In the entries that follow, which lines hold the string "KNIT"? List them.

(Beginning of EXTRACTED DATA)

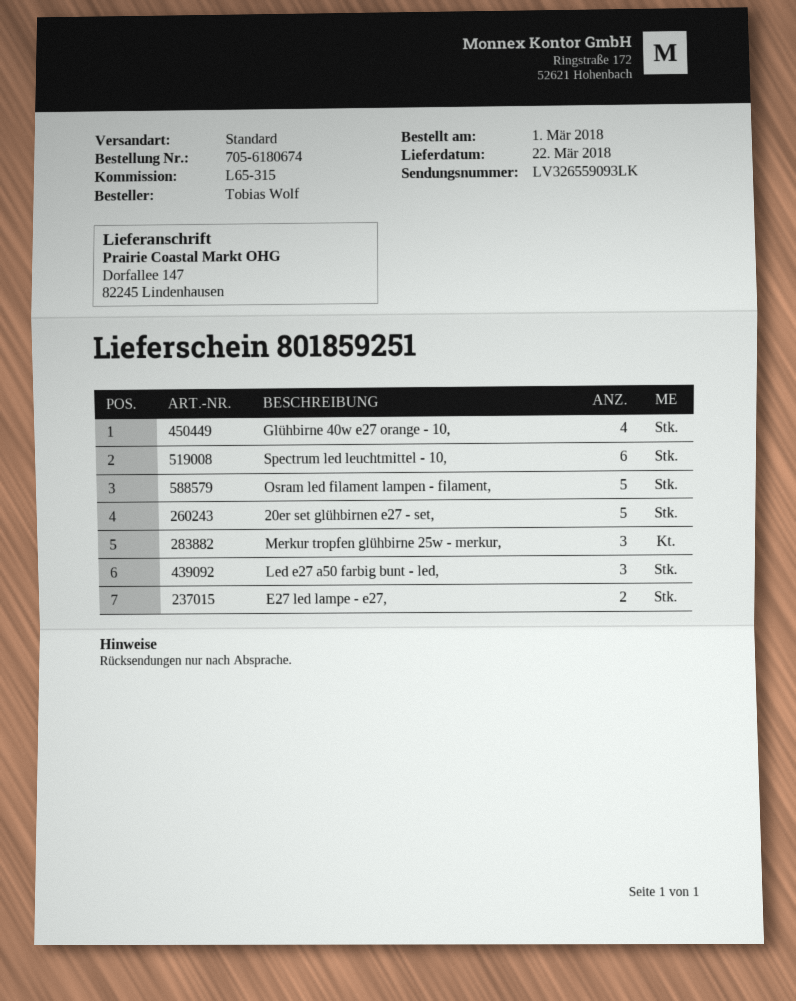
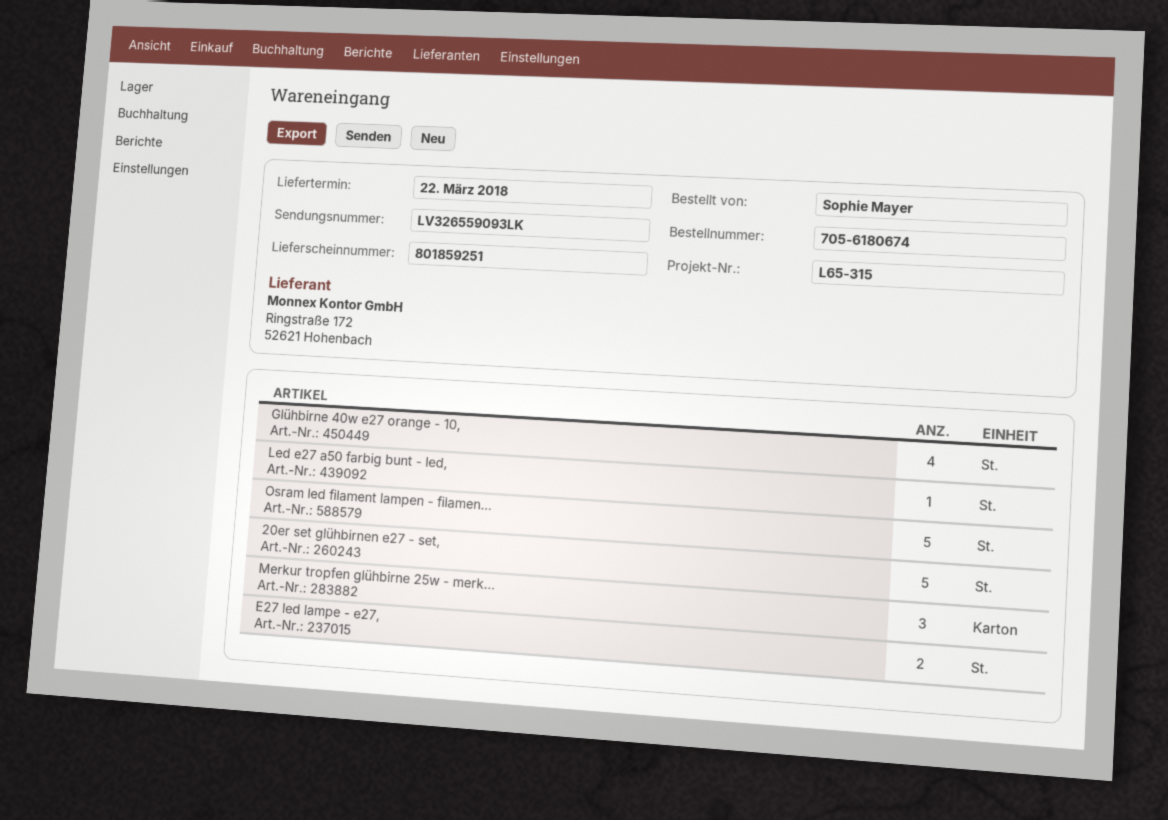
ordered by: Tobias Wolf -> Sophie Mayer
Spectrum led leuchtmittel - 10,: 6 -> none
Led e27 a50 farbig bunt - led,: 3 -> 1

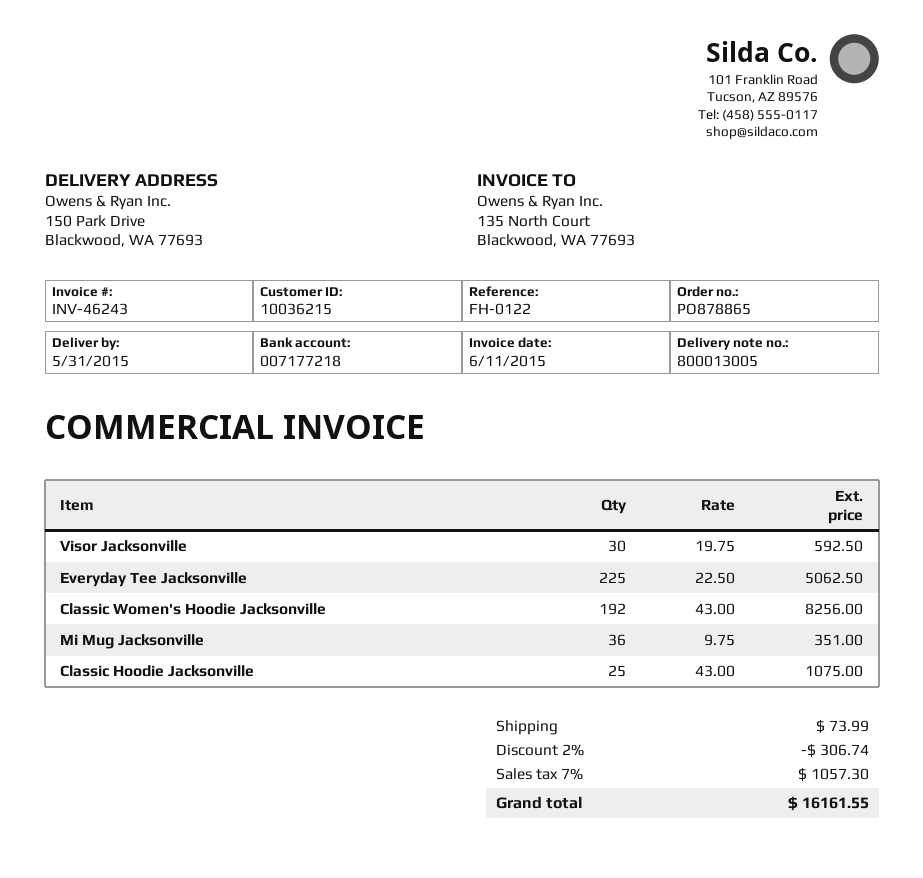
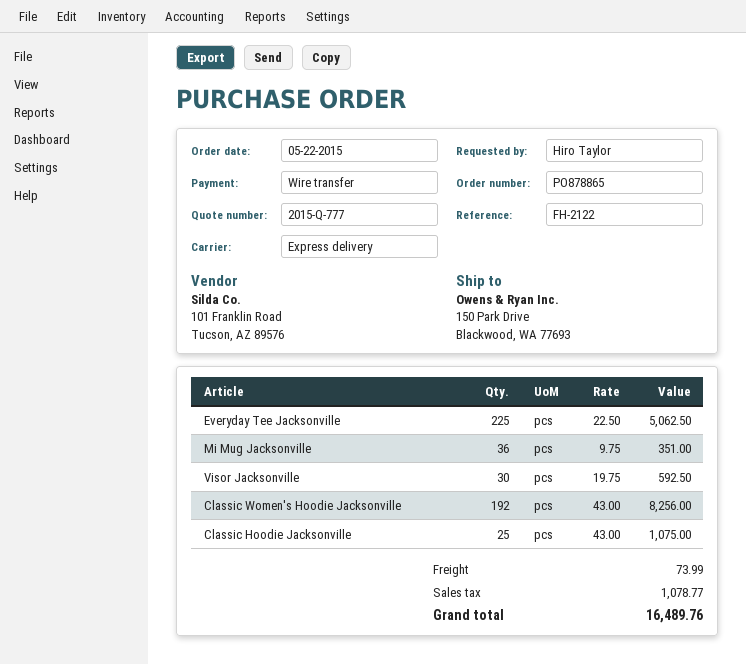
reference: FH-0122 -> FH-2122
discount: 2% = 306.74 -> none
tax: 1057.30 -> 1078.77
total: 16161.55 -> 16489.76

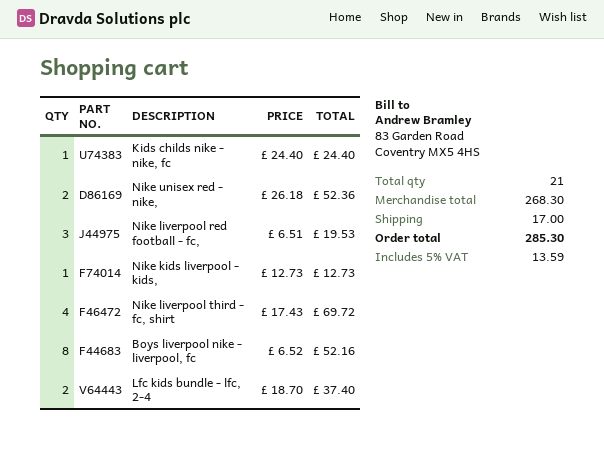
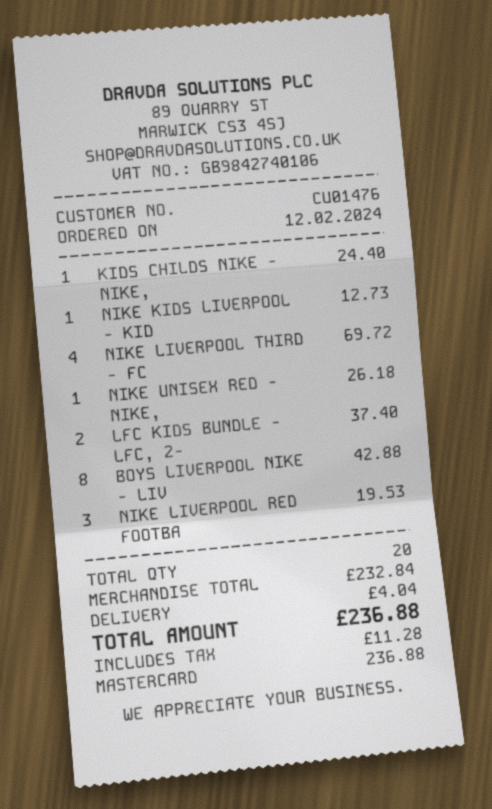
Nike unisex red - nike,: 2 for 52.36 -> 1 for 26.18
Boys liverpool nike - liverpool, fc: 8 for 52.16 -> 8 for 42.88
total quantity: 21 -> 20
subtotal: 268.30 -> 232.84
shipping: 17.00 -> 4.04
tax: 13.59 -> 11.28
total: 285.30 -> 236.88

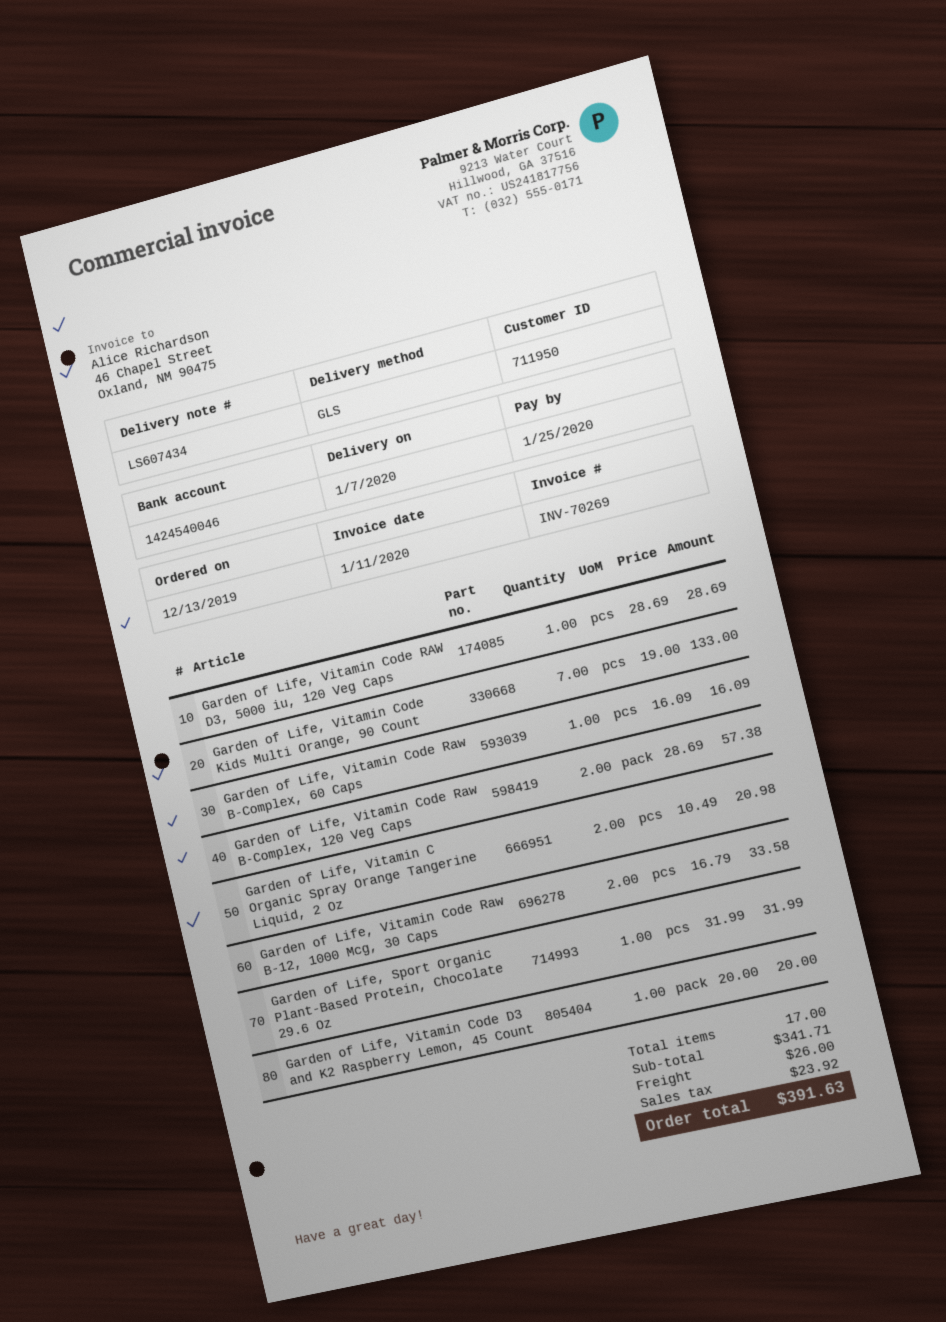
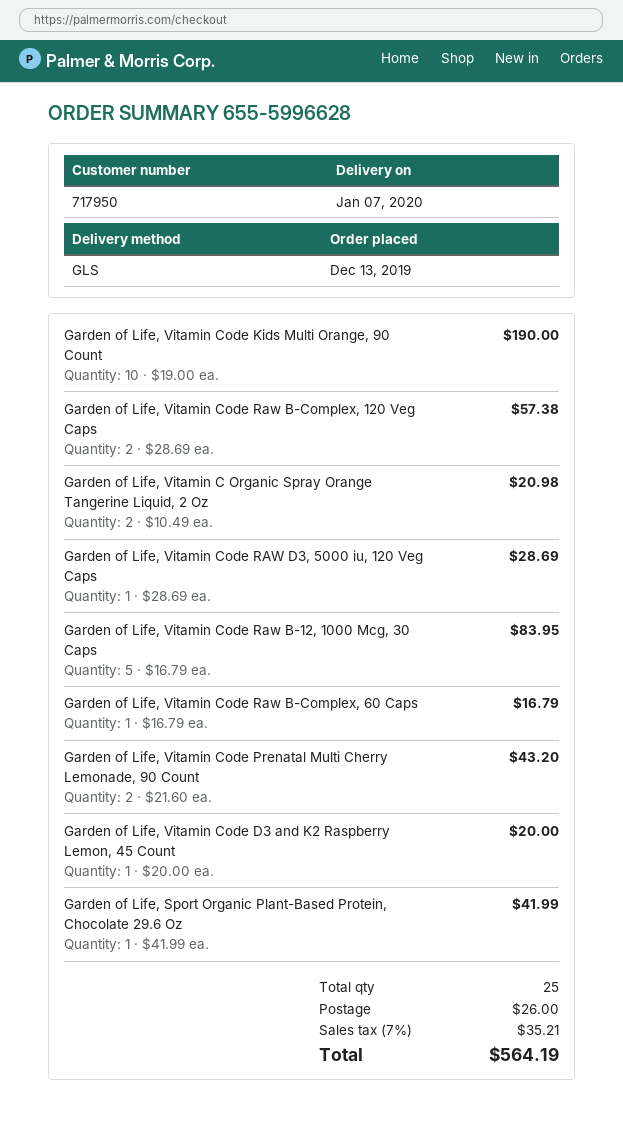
customer number: 711950 -> 717950
Garden of Life, Vitamin Code Kids Multi Orange, 90 Count: 7 x 19.00 = 133.00 -> 10 x 19.00 = 190.00
Garden of Life, Vitamin Code Raw B-Complex, 60 Caps: 1 x 16.09 = 16.09 -> 1 x 16.79 = 16.79
Garden of Life, Vitamin Code Raw B-12, 1000 Mcg, 30 Caps: 2 x 16.79 = 33.58 -> 5 x 16.79 = 83.95
Garden of Life, Sport Organic Plant-Based Protein, Chocolate 29.6 Oz: 1 x 31.99 = 31.99 -> 1 x 41.99 = 41.99
Garden of Life, Vitamin Code Prenatal Multi Cherry Lemonade, 90 Count: none -> 2 x 21.60 = 43.20
total quantity: 17 -> 25
tax: 23.92 -> 35.21
total: 391.63 -> 564.19

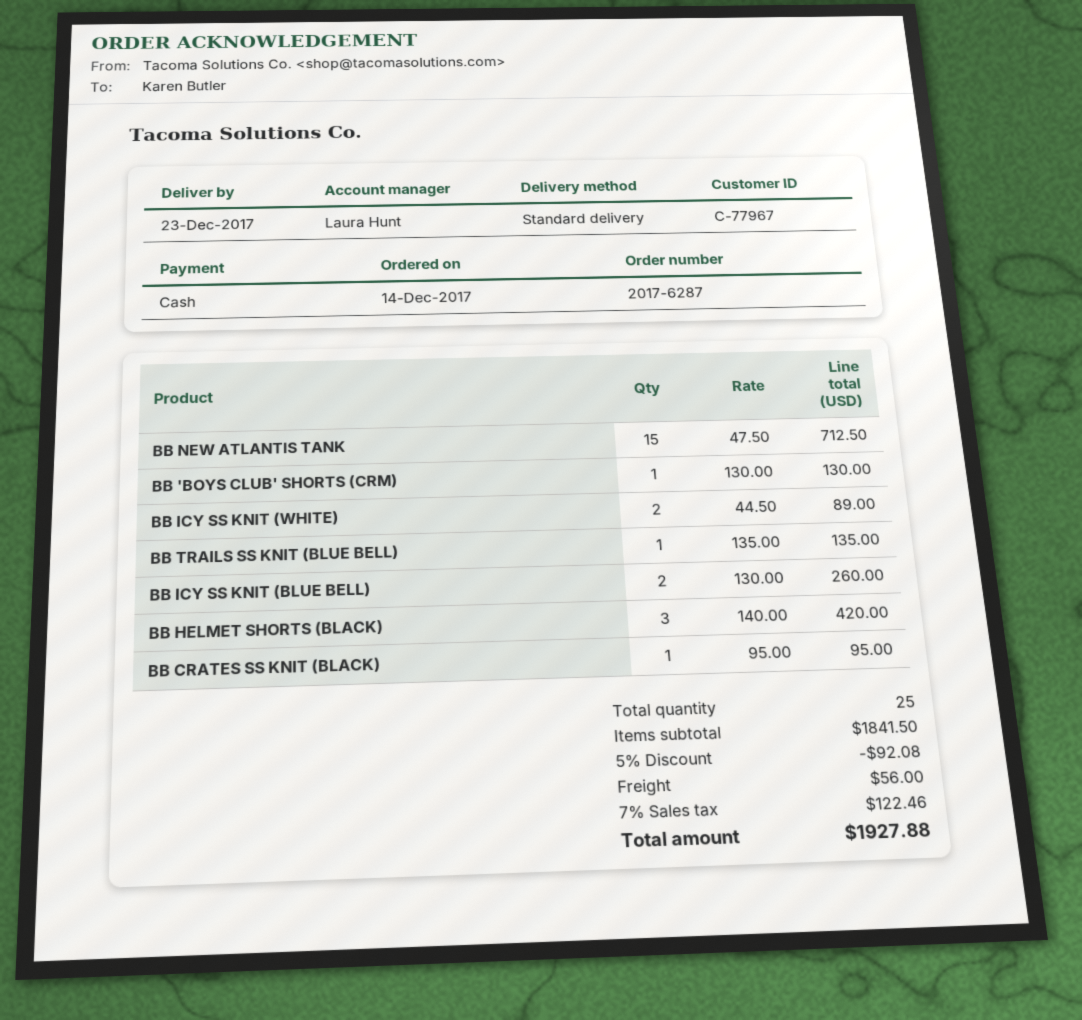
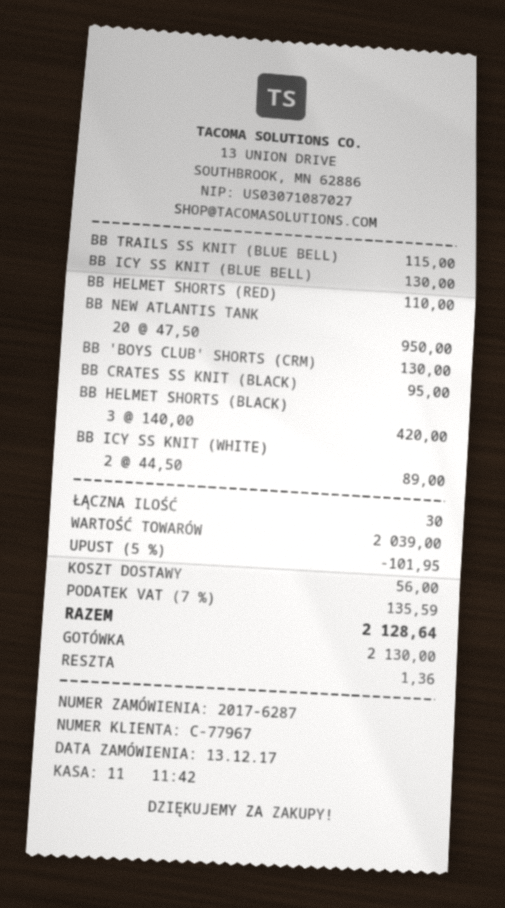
order date: 2017-12-14 -> 2017-12-13
BB NEW ATLANTIS TANK: 15 x 47.50 = 712.50 -> 20 x 47.50 = 950.00
BB TRAILS SS KNIT (BLUE BELL): 1 x 135.00 = 135.00 -> 1 x 115.00 = 115.00
BB ICY SS KNIT (BLUE BELL): 2 x 130.00 = 260.00 -> 1 x 130.00 = 130.00
BB HELMET SHORTS (RED): none -> 1 x 110.00 = 110.00
total quantity: 25 -> 30
subtotal: 1841.50 -> 2039.00
discount: 5% = 92.08 -> 5% = 101.95
tax: 7% = 122.46 -> 7% = 135.59
total: 1927.88 -> 2128.64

(End of EXTRACTED DATA)

OUTPUT FOR THIS EXERCISE:
BB TRAILS SS KNIT (BLUE BELL): 1 x 135.00 = 135.00 -> 1 x 115.00 = 115.00
BB ICY SS KNIT (BLUE BELL): 2 x 130.00 = 260.00 -> 1 x 130.00 = 130.00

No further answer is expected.